ACTIVITY:
Set down exactly the lines that run from the line with "padding:6px 12px; cursor:pointer;" to the end of the data, and nothing else.

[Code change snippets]
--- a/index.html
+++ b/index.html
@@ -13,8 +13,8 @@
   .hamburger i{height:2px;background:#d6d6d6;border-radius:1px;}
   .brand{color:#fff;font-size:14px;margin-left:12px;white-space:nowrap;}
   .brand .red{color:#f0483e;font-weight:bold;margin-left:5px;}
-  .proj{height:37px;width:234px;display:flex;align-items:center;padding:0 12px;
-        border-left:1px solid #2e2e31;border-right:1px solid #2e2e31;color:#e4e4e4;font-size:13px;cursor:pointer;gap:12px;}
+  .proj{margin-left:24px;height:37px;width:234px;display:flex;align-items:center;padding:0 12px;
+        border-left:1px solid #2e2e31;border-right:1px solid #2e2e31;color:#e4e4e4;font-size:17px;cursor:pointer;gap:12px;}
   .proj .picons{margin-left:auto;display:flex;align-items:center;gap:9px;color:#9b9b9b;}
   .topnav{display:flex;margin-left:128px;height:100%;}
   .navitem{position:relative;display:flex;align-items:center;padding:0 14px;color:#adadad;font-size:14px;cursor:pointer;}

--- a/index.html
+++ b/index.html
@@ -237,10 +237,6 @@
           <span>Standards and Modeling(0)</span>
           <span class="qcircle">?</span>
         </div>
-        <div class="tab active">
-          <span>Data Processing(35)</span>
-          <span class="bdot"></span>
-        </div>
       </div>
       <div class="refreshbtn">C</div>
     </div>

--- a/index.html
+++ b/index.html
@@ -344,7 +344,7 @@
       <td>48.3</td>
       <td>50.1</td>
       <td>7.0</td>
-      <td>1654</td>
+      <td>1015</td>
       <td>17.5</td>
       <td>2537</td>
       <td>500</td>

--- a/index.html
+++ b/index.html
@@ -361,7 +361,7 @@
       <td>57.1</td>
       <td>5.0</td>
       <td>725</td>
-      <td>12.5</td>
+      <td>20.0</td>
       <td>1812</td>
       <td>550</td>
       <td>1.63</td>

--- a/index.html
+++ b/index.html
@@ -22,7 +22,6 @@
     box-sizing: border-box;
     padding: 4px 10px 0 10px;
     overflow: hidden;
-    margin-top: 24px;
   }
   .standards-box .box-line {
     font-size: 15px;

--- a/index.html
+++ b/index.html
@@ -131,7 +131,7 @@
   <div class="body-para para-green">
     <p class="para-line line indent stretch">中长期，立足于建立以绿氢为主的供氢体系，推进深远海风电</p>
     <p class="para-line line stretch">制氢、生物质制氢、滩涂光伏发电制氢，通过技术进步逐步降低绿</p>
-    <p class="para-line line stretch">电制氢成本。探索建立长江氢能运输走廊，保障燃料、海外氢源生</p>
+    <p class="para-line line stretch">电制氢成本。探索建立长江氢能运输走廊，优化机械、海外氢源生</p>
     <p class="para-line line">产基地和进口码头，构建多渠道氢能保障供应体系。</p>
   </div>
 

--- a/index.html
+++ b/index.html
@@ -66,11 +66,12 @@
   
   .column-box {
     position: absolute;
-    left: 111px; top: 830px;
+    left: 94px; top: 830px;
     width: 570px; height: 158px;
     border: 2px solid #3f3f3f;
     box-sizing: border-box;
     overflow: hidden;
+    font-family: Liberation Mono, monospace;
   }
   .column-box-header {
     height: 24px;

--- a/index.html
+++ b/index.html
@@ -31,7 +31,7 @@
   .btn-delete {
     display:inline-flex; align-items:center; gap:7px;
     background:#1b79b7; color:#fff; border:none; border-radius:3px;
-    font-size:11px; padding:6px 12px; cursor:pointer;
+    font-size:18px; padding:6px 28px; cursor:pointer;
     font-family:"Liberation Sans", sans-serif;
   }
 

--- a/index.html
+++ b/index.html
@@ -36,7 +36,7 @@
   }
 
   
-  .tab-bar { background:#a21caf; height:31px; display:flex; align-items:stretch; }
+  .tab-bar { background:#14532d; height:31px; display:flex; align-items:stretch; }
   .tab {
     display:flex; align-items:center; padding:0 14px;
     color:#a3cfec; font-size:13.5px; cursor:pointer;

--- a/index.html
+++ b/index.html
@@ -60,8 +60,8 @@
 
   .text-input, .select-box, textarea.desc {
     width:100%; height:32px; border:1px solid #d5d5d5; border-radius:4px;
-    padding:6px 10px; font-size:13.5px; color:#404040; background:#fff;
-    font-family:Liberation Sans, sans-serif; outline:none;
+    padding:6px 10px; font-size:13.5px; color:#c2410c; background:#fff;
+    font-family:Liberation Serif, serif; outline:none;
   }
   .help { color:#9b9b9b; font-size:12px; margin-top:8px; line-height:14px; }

WRITTEN ANSWER:
-    font-size:11px; padding:6px 12px; cursor:pointer;
+    font-size:18px; padding:6px 28px; cursor:pointer;
     font-family:"Liberation Sans", sans-serif;
   }
 

--- a/index.html
+++ b/index.html
@@ -36,7 +36,7 @@
   }
 
   
-  .tab-bar { background:#a21caf; height:31px; display:flex; align-items:stretch; }
+  .tab-bar { background:#14532d; height:31px; display:flex; align-items:stretch; }
   .tab {
     display:flex; align-items:center; padding:0 14px;
     color:#a3cfec; font-size:13.5px; cursor:pointer;

--- a/index.html
+++ b/index.html
@@ -60,8 +60,8 @@
 
   .text-input, .select-box, textarea.desc {
     width:100%; height:32px; border:1px solid #d5d5d5; border-radius:4px;
-    padding:6px 10px; font-size:13.5px; color:#404040; background:#fff;
-    font-family:Liberation Sans, sans-serif; outline:none;
+    padding:6px 10px; font-size:13.5px; color:#c2410c; background:#fff;
+    font-family:Liberation Serif, serif; outline:none;
   }
   .help { color:#9b9b9b; font-size:12px; margin-top:8px; line-height:14px; }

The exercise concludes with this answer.